What the exercise asks.
Return only the lines of the listing below that run from the line with "font-size: 28px;" through the line with "height: 84px;", both ends included, exactly as written.

Records provided.
▽

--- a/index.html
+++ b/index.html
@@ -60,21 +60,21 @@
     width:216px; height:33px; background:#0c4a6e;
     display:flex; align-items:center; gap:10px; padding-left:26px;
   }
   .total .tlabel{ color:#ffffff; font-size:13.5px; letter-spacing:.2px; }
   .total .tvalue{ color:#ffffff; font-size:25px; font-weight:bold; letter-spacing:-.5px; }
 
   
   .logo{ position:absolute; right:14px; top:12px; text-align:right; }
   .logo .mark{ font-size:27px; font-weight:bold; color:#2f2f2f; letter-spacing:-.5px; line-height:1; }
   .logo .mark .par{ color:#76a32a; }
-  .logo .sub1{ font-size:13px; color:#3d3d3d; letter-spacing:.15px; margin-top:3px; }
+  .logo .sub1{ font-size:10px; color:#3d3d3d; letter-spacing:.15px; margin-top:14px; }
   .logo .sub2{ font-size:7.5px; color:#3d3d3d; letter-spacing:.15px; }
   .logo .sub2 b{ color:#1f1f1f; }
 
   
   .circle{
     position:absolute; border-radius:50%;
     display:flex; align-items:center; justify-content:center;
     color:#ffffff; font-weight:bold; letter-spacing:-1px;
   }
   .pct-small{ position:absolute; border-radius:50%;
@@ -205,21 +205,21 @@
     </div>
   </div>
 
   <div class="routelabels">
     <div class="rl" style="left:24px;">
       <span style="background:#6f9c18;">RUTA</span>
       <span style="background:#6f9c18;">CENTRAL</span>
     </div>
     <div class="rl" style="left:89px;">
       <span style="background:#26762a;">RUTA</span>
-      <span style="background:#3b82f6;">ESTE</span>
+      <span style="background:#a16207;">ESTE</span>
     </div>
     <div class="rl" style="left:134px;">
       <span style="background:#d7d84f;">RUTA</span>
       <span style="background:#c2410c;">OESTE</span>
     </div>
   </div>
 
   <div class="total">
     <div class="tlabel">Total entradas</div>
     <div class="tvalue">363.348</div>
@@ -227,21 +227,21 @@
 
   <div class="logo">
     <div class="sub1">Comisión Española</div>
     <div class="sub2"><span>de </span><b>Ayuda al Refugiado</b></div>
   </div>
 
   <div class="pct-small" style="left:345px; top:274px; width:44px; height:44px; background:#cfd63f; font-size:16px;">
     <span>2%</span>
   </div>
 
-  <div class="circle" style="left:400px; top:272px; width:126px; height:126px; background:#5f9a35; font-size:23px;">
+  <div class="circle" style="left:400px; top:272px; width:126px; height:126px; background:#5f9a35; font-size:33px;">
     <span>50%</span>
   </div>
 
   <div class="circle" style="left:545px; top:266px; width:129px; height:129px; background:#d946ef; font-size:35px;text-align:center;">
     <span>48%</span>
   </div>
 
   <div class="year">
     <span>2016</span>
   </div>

△
▽

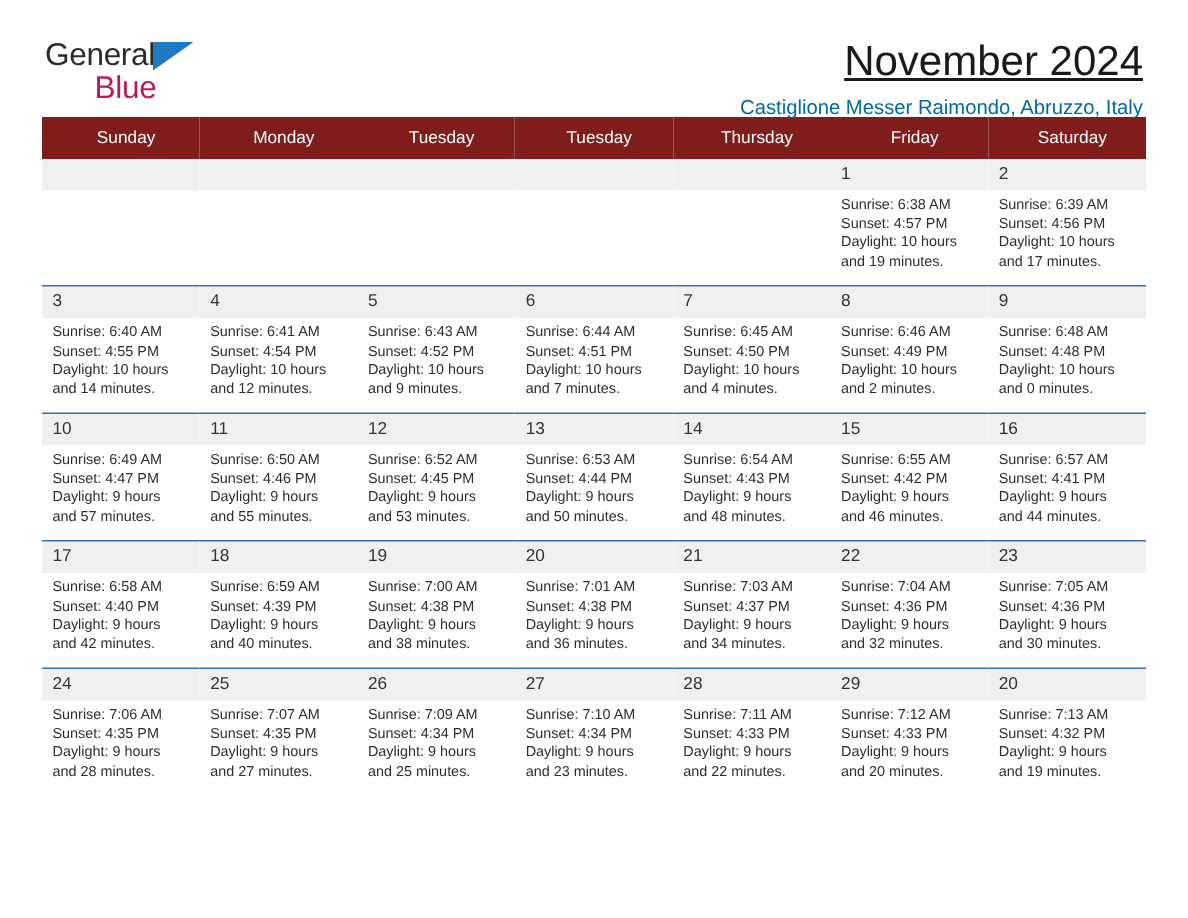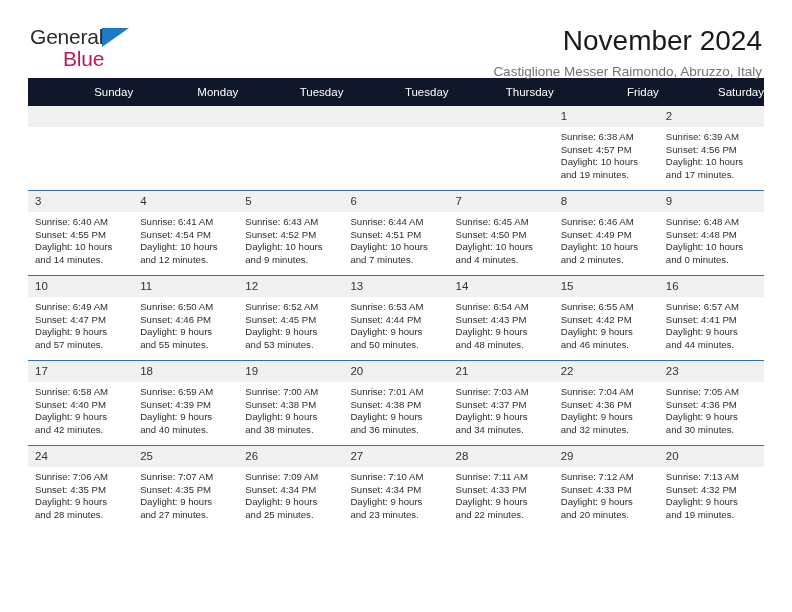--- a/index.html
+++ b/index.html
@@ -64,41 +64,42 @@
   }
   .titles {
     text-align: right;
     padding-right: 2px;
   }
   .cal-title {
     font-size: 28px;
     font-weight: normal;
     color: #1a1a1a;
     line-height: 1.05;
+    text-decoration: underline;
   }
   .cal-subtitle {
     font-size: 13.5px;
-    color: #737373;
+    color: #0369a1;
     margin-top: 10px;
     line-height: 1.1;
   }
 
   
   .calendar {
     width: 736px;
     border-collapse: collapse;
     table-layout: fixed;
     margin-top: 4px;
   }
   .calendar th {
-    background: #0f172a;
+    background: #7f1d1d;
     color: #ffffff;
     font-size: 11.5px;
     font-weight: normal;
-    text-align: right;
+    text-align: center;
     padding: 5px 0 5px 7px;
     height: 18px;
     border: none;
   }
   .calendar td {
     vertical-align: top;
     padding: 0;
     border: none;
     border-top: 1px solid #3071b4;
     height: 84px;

△
▽

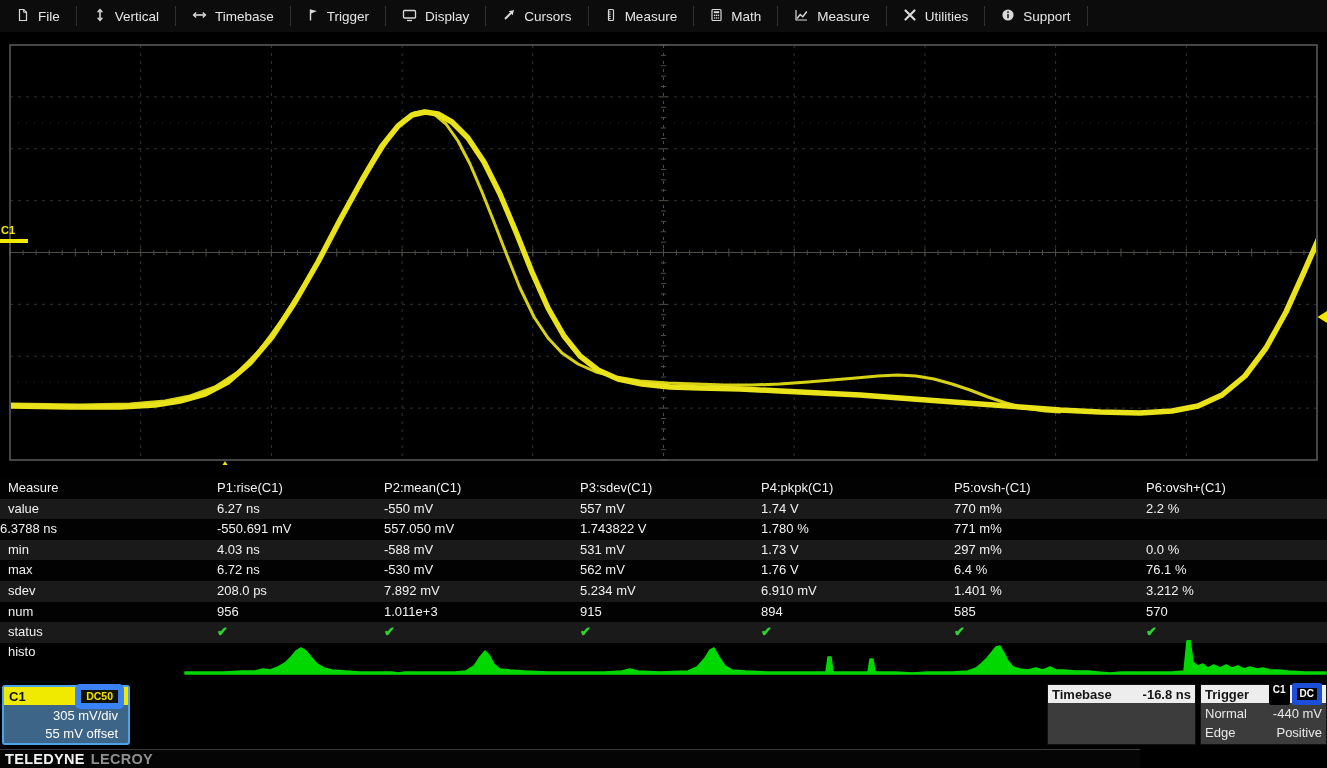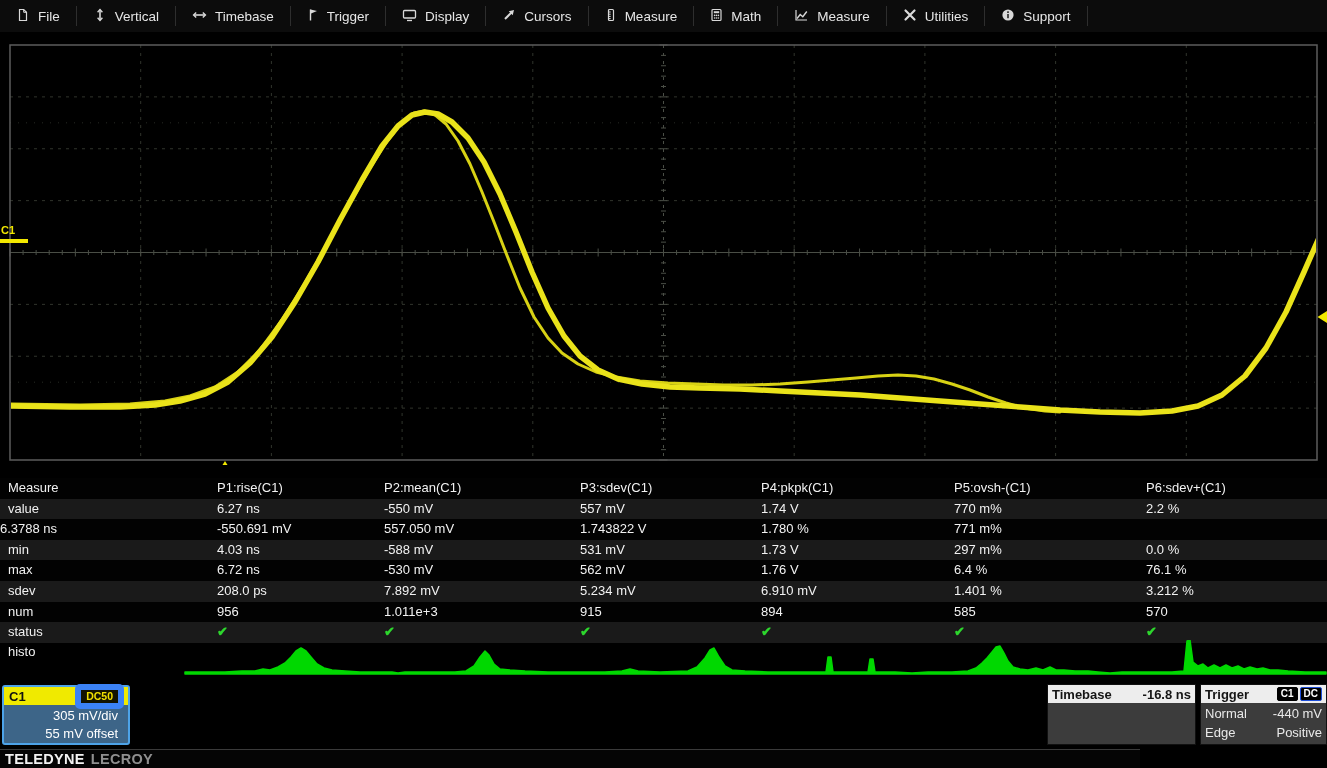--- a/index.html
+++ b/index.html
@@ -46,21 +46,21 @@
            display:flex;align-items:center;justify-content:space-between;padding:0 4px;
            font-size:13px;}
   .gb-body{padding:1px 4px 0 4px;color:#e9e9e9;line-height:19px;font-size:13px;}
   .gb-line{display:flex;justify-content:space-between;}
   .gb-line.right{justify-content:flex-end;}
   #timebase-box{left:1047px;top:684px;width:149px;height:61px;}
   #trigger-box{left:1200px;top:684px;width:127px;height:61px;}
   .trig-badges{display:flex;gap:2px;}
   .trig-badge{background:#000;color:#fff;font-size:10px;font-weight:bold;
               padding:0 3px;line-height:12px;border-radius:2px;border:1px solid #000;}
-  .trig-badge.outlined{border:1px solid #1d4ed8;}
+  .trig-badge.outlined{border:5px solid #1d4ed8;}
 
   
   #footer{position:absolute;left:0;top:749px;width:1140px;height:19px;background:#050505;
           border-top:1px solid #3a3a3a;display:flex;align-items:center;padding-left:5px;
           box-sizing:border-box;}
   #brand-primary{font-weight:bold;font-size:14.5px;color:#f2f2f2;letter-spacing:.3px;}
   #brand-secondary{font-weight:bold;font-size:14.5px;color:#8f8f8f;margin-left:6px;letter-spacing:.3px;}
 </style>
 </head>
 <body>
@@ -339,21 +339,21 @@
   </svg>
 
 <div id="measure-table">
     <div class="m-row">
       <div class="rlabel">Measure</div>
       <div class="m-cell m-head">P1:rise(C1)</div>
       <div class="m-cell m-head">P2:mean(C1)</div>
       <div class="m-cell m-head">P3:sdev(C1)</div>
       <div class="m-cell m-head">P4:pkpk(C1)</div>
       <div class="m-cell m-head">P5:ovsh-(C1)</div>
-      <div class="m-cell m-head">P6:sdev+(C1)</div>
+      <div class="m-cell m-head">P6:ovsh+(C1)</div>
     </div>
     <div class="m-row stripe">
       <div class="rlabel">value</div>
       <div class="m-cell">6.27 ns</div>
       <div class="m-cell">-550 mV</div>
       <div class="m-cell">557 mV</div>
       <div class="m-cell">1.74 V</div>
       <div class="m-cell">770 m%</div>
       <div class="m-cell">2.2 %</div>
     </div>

△

Result below.
     font-size: 28px;
     font-weight: normal;
     color: #1a1a1a;
     line-height: 1.05;
+    text-decoration: underline;
   }
   .cal-subtitle {
     font-size: 13.5px;
-    color: #737373;
+    color: #0369a1;
     margin-top: 10px;
     line-height: 1.1;
   }
 
   
   .calendar {
     width: 736px;
     border-collapse: collapse;
     table-layout: fixed;
     margin-top: 4px;
   }
   .calendar th {
-    background: #0f172a;
+    background: #7f1d1d;
     color: #ffffff;
     font-size: 11.5px;
     font-weight: normal;
-    text-align: right;
+    text-align: center;
     padding: 5px 0 5px 7px;
     height: 18px;
     border: none;
   }
   .calendar td {
     vertical-align: top;
     padding: 0;
     border: none;
     border-top: 1px solid #3071b4;
     height: 84px;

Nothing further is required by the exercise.